▸ **Your task**
Using the data below, work out how many lines contain the word "twitter", then state that number without comment.

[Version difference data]
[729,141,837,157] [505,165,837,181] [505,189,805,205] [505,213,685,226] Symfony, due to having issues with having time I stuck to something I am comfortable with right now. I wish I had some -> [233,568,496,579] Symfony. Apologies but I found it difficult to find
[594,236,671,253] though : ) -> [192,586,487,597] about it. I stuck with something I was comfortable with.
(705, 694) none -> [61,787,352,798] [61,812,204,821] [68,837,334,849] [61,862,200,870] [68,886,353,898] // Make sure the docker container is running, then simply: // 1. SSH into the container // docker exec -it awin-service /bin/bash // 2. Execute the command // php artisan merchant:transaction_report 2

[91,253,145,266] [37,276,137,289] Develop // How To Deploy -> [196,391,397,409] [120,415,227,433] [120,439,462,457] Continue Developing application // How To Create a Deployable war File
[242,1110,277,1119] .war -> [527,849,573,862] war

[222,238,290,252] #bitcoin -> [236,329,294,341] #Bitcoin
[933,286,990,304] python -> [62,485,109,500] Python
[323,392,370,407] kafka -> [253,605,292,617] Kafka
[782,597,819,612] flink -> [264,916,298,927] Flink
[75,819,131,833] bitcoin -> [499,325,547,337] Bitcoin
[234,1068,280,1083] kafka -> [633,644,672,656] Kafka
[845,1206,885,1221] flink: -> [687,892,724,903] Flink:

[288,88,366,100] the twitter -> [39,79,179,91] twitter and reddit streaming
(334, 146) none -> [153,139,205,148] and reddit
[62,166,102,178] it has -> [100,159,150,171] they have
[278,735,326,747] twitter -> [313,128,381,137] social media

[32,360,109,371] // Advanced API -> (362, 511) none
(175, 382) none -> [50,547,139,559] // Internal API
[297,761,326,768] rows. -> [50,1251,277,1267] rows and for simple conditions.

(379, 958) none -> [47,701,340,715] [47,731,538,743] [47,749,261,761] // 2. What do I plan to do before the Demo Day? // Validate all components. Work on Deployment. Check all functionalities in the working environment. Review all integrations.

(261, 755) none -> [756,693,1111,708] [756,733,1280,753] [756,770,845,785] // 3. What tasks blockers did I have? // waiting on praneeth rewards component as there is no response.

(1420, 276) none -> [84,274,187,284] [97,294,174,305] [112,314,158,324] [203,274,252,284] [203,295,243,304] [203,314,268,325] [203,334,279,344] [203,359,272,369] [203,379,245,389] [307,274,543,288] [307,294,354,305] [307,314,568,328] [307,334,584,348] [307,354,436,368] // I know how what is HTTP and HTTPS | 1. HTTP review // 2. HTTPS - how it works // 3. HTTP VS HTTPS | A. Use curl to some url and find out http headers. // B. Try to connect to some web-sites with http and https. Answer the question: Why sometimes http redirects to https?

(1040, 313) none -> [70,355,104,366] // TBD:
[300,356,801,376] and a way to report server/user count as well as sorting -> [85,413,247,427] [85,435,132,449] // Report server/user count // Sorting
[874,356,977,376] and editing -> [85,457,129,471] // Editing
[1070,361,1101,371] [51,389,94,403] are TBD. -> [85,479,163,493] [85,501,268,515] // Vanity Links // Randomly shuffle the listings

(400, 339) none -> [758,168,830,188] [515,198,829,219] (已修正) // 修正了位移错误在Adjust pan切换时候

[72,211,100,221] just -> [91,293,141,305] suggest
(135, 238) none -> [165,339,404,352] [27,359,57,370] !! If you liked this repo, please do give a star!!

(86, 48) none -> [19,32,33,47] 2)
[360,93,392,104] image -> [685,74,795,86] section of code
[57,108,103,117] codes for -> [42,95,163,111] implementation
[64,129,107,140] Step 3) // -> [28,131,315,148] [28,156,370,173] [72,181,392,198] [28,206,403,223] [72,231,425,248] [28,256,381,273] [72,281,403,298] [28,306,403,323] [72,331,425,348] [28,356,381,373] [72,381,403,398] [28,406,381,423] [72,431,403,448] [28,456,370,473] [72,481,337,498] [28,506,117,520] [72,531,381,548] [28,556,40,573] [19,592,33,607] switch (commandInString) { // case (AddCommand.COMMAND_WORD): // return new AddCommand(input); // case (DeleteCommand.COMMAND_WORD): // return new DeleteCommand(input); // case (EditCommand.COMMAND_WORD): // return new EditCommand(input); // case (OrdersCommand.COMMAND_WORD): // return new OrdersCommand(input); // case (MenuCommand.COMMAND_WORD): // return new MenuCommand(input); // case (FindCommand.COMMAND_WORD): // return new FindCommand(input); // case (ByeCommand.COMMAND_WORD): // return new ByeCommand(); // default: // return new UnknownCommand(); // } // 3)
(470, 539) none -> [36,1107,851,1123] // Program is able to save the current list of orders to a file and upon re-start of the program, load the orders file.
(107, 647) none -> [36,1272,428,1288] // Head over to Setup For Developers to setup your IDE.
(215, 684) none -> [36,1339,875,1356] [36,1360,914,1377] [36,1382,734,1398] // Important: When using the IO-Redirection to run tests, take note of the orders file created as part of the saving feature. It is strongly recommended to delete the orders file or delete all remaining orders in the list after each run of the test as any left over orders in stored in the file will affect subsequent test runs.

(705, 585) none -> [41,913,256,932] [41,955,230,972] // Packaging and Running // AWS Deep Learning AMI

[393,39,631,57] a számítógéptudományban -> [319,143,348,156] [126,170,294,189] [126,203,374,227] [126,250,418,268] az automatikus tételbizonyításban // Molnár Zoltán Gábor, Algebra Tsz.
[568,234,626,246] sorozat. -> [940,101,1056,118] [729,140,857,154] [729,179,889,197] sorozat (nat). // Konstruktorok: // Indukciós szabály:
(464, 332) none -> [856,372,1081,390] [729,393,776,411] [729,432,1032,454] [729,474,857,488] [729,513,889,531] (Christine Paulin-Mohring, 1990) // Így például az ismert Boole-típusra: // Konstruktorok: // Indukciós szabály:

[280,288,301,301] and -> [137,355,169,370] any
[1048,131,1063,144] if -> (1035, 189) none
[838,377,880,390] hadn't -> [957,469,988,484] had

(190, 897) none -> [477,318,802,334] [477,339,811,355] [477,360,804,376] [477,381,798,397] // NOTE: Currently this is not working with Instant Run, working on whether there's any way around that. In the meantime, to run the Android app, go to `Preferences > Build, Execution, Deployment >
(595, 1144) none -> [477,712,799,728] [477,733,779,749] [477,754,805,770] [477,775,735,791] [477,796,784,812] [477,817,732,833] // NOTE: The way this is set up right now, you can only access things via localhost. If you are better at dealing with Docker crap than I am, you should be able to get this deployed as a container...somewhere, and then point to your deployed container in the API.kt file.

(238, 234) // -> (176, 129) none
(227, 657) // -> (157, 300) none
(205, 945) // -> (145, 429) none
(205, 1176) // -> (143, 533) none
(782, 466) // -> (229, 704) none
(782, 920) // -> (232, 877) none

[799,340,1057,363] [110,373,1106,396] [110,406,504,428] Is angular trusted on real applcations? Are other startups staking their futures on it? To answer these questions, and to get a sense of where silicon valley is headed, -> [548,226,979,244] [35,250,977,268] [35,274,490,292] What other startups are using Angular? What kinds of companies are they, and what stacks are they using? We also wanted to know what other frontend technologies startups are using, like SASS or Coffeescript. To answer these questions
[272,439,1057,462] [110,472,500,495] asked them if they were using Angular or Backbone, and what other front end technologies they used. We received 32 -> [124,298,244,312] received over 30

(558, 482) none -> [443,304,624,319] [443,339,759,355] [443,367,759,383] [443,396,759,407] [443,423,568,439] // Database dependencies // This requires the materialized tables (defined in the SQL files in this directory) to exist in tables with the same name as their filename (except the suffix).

▸ **Final answer**
2